メシャァァァァッ!! と、バハムートの強靭な装甲が時空の歪みに耐えきれずにひび割れ、機体内部に無数の火花が散る。
「……待っていてくれ、リアンヌ様……! 妾は必ず、お主の元へ……!」
ローゼリアは、血の滲む唇で愛する騎士の名を叫んだ。
直後。
宇宙空間に、星の爆発にも似た極大の虹色の閃光が弾けた。
絶帝機バハムートと、それに乗る黒き死神は、暴走する重力の特異点ごと空間から完全に消滅した。

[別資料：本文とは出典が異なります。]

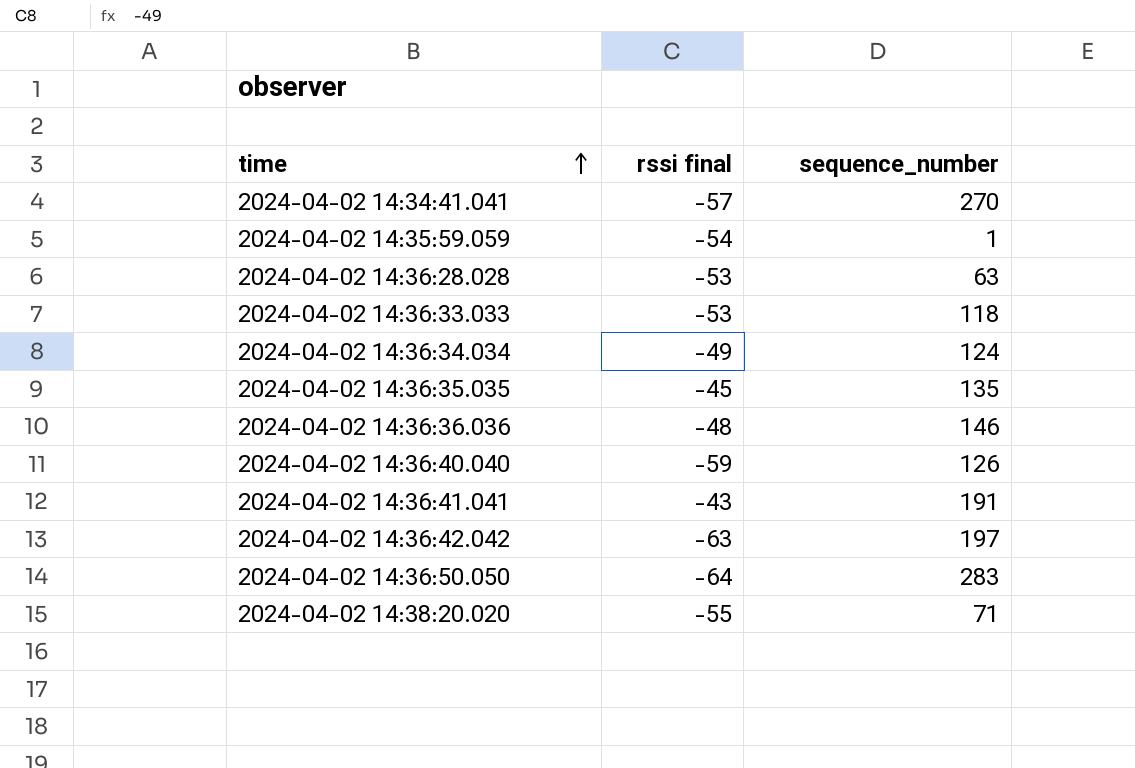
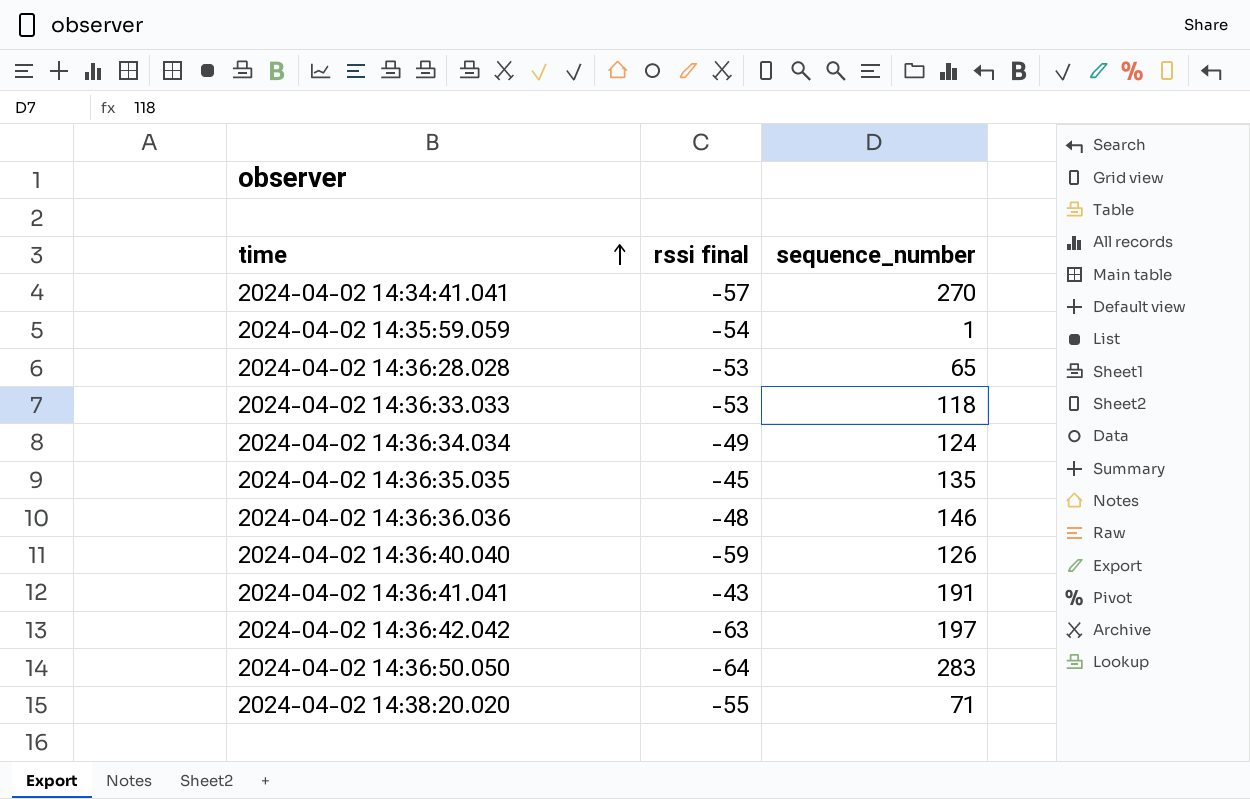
2024-04-02 14:36:28.028 | sequence_number: 63 -> 65

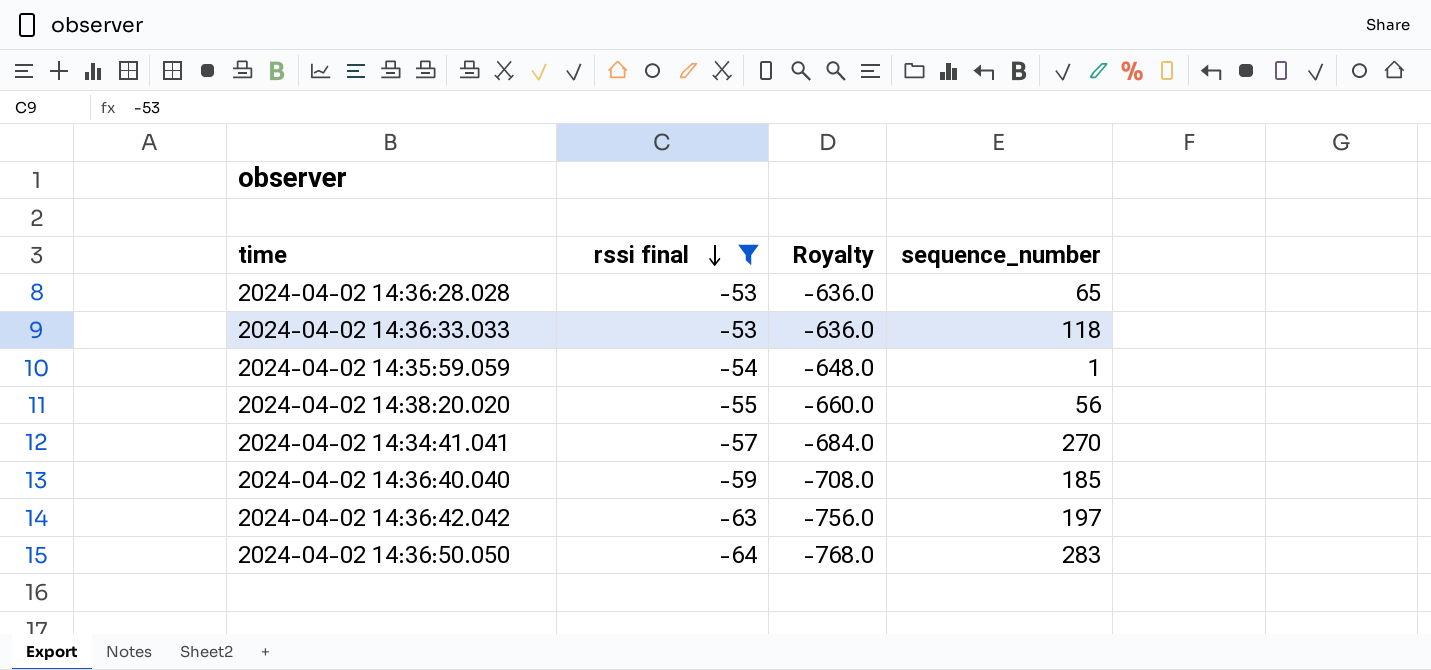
filter: none -> rssi final <= -53
row order: time ascending -> rssi final descending
column Royalty | formula: none -> [rssi final] * 12
2024-04-02 14:38:20.020 | sequence_number: 71 -> 56
2024-04-02 14:36:40.040 | sequence_number: 126 -> 185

後に残されたのは、時空が削り取られたことによって生まれた、永遠に消えない『次元の傷跡』——すなわち、六百年後にローゼリアが囚われることになる、魔力を封じるための巨大な地下空間(古代遺跡)の原型だけであった。
神話の時代の終焉という『大厄災』の爪痕を残し。
黒き死神は、光の渦の彼方——六百年の絶望的な時空の旅へと、たった一人で飛び立っていったのである。